Counting the line with "License - https://gionkunz.github.io/chartist-js/" as the last one, copy out the lines of the data exactly from the first onward.

------ Input records

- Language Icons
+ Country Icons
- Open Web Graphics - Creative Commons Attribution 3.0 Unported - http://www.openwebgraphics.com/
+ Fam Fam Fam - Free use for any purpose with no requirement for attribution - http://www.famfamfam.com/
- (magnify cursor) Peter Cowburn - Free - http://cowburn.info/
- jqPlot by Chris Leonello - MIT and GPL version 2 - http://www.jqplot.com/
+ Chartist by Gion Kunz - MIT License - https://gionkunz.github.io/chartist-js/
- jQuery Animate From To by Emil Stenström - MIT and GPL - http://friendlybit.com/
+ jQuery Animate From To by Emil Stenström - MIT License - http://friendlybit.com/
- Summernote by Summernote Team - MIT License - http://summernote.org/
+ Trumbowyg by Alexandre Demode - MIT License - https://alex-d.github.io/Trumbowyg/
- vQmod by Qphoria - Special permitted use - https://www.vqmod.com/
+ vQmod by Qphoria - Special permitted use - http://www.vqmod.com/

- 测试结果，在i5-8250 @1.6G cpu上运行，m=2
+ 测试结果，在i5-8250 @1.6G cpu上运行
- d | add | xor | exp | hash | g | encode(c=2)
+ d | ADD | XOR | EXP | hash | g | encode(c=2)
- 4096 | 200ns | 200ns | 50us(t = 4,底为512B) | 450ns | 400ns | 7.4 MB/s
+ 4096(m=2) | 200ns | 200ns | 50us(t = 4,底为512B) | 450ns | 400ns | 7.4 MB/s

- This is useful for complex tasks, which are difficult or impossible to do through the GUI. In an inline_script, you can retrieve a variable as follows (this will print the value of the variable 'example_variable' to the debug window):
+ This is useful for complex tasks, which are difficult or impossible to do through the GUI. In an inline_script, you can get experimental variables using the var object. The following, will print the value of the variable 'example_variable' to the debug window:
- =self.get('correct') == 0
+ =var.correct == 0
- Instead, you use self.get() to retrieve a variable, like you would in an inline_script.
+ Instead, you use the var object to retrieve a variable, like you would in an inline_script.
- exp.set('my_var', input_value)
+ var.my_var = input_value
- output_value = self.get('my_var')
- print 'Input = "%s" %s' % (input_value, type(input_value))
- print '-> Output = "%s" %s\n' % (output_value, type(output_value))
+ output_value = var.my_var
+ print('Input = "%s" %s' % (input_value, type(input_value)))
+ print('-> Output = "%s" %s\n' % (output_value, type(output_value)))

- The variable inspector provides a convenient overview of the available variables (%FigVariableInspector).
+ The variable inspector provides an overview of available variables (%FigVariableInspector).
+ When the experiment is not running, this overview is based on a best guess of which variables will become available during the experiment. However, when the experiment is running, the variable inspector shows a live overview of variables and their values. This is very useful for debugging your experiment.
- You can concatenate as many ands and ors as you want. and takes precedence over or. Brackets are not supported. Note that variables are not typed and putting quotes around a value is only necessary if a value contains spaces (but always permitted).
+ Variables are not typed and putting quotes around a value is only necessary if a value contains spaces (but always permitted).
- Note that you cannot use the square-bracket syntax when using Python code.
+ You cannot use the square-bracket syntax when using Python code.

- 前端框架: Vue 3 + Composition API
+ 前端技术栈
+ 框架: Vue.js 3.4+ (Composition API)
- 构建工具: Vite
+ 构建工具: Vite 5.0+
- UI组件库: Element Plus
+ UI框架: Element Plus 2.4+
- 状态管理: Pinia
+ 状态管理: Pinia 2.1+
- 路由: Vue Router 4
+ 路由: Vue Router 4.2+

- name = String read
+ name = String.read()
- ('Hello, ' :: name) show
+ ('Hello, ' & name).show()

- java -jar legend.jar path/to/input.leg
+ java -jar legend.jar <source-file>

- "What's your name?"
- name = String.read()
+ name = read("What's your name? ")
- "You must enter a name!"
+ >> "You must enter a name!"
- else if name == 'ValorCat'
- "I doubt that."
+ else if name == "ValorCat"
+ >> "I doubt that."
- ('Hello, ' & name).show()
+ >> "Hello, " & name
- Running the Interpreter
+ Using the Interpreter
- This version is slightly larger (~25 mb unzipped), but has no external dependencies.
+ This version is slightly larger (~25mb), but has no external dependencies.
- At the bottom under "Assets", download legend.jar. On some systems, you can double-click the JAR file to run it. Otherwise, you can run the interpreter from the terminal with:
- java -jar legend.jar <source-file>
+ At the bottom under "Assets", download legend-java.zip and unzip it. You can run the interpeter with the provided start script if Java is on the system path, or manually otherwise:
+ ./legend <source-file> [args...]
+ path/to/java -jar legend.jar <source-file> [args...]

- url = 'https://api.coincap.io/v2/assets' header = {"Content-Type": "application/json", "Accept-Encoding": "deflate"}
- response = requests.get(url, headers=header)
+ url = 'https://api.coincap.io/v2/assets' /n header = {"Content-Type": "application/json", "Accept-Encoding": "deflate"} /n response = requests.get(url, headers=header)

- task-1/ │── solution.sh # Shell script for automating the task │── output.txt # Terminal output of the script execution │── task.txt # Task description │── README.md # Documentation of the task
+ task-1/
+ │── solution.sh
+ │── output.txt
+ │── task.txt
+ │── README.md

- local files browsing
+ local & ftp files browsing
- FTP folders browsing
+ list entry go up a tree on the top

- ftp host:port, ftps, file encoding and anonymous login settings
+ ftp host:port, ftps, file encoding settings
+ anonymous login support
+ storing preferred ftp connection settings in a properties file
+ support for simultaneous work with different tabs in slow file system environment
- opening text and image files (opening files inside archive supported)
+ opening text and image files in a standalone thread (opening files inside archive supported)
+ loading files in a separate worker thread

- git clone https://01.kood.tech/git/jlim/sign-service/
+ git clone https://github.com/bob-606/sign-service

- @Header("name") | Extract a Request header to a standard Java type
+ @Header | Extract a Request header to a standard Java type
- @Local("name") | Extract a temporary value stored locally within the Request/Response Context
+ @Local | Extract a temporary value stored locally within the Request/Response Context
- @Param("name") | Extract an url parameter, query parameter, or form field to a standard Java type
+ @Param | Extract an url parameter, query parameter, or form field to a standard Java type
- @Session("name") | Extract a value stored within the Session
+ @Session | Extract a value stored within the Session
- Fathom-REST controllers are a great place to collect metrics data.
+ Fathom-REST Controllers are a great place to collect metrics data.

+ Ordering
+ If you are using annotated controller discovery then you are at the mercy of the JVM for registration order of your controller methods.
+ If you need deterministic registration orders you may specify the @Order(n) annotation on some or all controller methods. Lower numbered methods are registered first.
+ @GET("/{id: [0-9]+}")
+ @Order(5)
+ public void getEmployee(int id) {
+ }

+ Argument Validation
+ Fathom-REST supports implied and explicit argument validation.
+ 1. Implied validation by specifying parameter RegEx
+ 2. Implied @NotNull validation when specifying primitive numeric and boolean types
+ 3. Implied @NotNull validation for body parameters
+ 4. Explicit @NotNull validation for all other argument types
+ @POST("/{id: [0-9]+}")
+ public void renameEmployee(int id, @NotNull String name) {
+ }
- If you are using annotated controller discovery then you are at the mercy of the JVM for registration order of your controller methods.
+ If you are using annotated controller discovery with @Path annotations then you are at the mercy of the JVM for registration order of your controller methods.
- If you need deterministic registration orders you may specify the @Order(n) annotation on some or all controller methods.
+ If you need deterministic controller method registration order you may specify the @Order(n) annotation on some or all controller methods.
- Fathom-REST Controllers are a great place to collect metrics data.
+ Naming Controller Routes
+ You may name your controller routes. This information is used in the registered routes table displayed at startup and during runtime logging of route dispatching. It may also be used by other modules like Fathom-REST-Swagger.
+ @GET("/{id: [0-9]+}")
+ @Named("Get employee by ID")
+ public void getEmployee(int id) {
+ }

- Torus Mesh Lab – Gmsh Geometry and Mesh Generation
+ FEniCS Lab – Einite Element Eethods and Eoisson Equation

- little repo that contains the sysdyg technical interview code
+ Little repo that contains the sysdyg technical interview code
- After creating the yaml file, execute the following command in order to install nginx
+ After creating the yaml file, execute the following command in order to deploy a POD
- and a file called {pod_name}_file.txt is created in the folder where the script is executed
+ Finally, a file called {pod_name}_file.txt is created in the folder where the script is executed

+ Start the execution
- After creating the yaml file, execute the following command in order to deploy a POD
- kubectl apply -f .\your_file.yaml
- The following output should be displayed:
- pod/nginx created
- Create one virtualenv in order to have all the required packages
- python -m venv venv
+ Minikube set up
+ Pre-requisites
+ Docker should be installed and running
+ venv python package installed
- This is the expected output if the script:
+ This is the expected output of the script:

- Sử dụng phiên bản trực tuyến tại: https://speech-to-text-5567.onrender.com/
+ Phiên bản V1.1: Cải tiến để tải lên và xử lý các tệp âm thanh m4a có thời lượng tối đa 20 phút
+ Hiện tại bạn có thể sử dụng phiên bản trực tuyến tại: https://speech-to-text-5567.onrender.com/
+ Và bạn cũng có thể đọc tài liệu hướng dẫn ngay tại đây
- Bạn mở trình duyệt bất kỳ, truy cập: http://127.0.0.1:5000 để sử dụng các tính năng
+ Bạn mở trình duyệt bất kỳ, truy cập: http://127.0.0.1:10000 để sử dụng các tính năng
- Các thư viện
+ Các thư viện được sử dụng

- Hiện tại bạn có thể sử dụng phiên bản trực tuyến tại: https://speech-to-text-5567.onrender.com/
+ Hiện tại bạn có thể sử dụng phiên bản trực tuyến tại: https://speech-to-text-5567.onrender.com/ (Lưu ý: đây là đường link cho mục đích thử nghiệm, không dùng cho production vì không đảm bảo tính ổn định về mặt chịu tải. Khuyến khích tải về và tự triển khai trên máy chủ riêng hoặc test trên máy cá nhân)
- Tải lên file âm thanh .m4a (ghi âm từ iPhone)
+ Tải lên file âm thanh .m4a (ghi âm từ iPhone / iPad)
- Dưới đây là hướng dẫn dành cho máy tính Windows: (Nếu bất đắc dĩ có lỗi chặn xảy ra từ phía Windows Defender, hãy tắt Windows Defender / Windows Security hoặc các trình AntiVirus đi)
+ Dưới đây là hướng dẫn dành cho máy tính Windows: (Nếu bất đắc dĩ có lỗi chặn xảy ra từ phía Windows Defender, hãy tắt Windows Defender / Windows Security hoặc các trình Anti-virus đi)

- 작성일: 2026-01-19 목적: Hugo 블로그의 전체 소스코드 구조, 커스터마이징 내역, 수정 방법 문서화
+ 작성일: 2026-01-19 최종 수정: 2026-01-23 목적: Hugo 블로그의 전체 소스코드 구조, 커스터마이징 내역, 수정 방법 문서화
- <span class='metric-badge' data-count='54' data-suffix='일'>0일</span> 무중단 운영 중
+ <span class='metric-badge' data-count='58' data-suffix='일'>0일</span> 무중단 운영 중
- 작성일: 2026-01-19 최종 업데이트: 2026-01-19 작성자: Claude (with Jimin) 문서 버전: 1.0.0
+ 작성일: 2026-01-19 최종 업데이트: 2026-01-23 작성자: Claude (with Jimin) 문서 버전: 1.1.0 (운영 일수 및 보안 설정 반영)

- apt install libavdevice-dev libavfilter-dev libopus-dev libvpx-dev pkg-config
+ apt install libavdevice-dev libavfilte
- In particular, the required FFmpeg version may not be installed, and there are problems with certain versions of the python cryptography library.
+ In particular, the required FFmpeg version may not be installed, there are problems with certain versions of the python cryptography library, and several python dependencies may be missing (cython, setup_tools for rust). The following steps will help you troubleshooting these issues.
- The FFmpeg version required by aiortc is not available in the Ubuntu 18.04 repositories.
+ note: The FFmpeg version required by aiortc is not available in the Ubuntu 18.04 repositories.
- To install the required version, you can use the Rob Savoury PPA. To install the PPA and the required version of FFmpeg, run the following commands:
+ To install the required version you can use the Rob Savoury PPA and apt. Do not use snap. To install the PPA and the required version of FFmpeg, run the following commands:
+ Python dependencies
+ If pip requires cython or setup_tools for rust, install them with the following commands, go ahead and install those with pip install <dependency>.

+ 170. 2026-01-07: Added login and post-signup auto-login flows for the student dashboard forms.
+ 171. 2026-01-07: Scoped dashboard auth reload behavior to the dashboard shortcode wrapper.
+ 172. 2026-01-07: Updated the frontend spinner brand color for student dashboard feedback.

------------

• _Solution_:
- Language Icons
+ Country Icons
- Open Web Graphics - Creative Commons Attribution 3.0 Unported - http://www.openwebgraphics.com/
+ Fam Fam Fam - Free use for any purpose with no requirement for attribution - http://www.famfamfam.com/
- (magnify cursor) Peter Cowburn - Free - http://cowburn.info/
- jqPlot by Chris Leonello - MIT and GPL version 2 - http://www.jqplot.com/
+ Chartist by Gion Kunz - MIT License - https://gionkunz.github.io/chartist-js/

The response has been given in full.